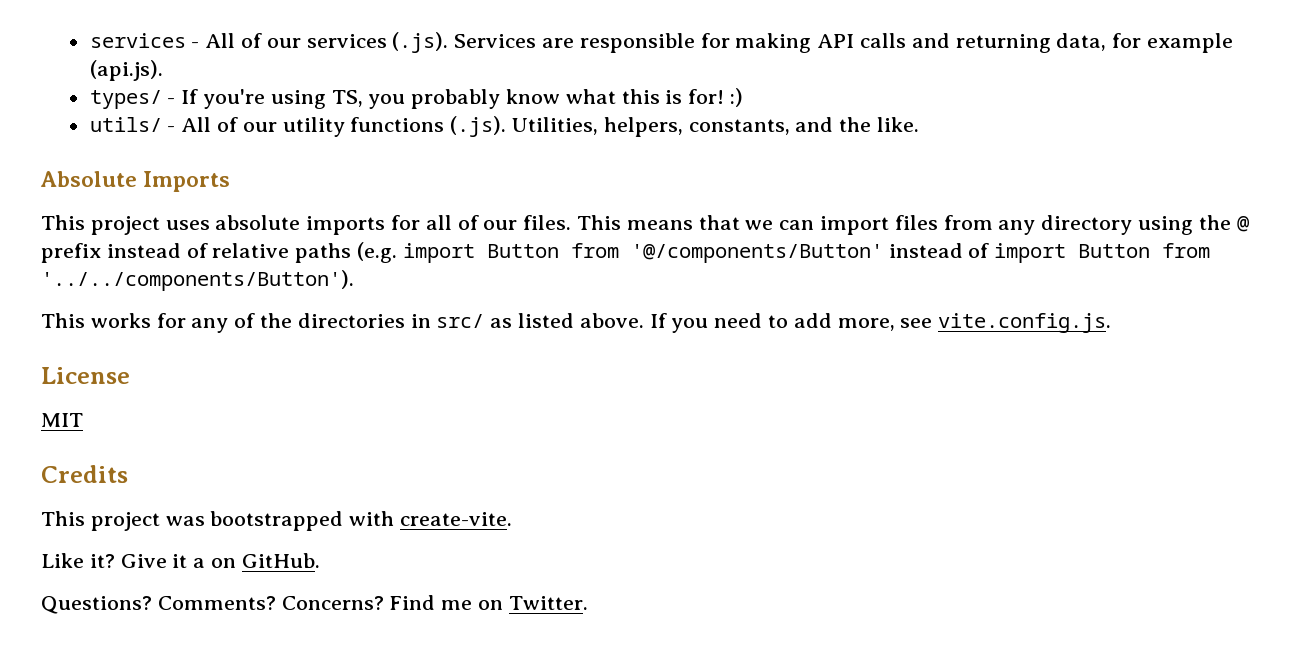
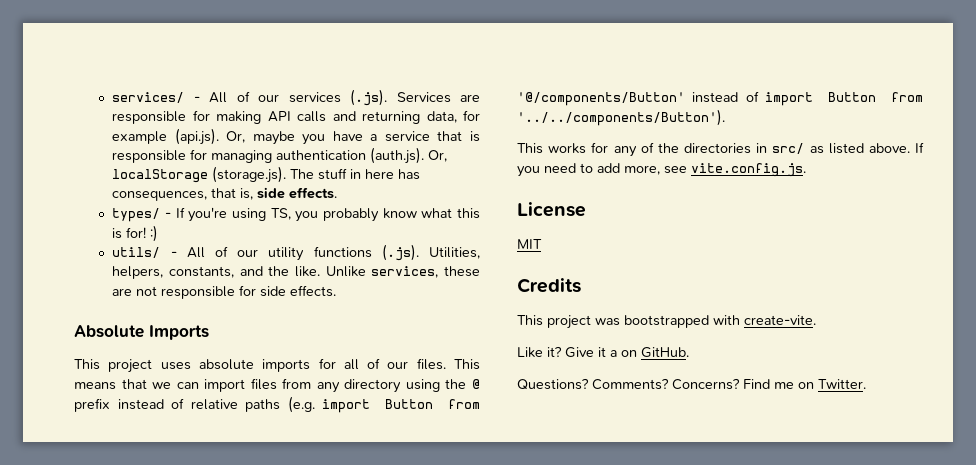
[89,33,186,48] services -> [112,92,185,103] services/
(163, 70) none -> [226,131,480,145] [112,147,448,164] [112,166,421,183] [112,187,338,201] Or, maybe you have a service that is responsible for managing authentication (auth.js). Or, localStorage (storage.js). The stuff in here has consequences, that is, side effects.
(919, 124) none -> [325,266,480,278] [112,285,337,299] Unlike services, these are not responsible for side effects.

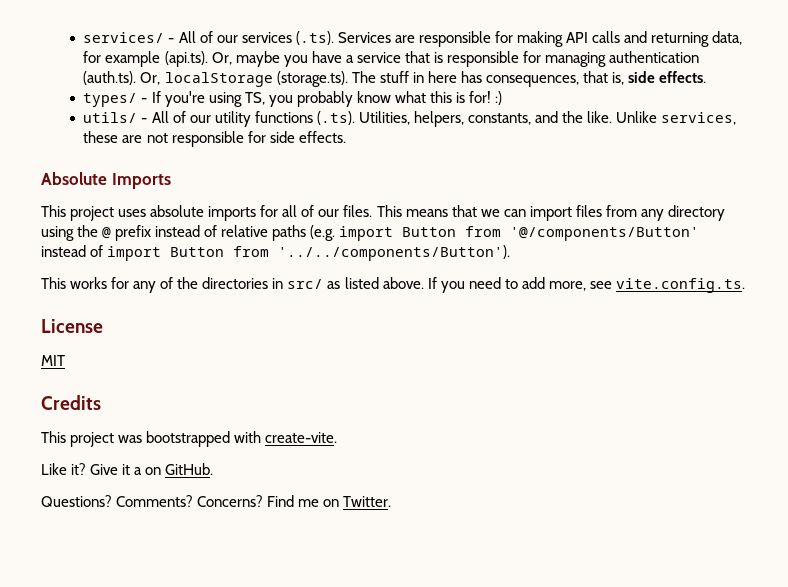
[350,89,388,106] (.js). -> [295,31,334,45] (.ts).
[174,128,219,145] (api.js). -> [164,51,208,67] (api.ts).
[370,147,425,164] (auth.js). -> [83,71,137,85] (auth.ts).
[212,166,287,183] (storage.js). -> [276,71,348,87] (storage.ts).
[381,244,419,261] (.js). -> [316,111,355,125] (.ts).
[691,163,806,177] vite.config.js. -> [615,278,745,293] vite.config.ts.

• **What you are asked to do**: The answer should be the full material above, printed exactly, with no pictures in it.

• **Task response**:
[89,33,186,48] services -> [112,92,185,103] services/
(163, 70) none -> [226,131,480,145] [112,147,448,164] [112,166,421,183] [112,187,338,201] Or, maybe you have a service that is responsible for managing authentication (auth.js). Or, localStorage (storage.js). The stuff in here has consequences, that is, side effects.
(919, 124) none -> [325,266,480,278] [112,285,337,299] Unlike services, these are not responsible for side effects.

[350,89,388,106] (.js). -> [295,31,334,45] (.ts).
[174,128,219,145] (api.js). -> [164,51,208,67] (api.ts).
[370,147,425,164] (auth.js). -> [83,71,137,85] (auth.ts).
[212,166,287,183] (storage.js). -> [276,71,348,87] (storage.ts).
[381,244,419,261] (.js). -> [316,111,355,125] (.ts).
[691,163,806,177] vite.config.js. -> [615,278,745,293] vite.config.ts.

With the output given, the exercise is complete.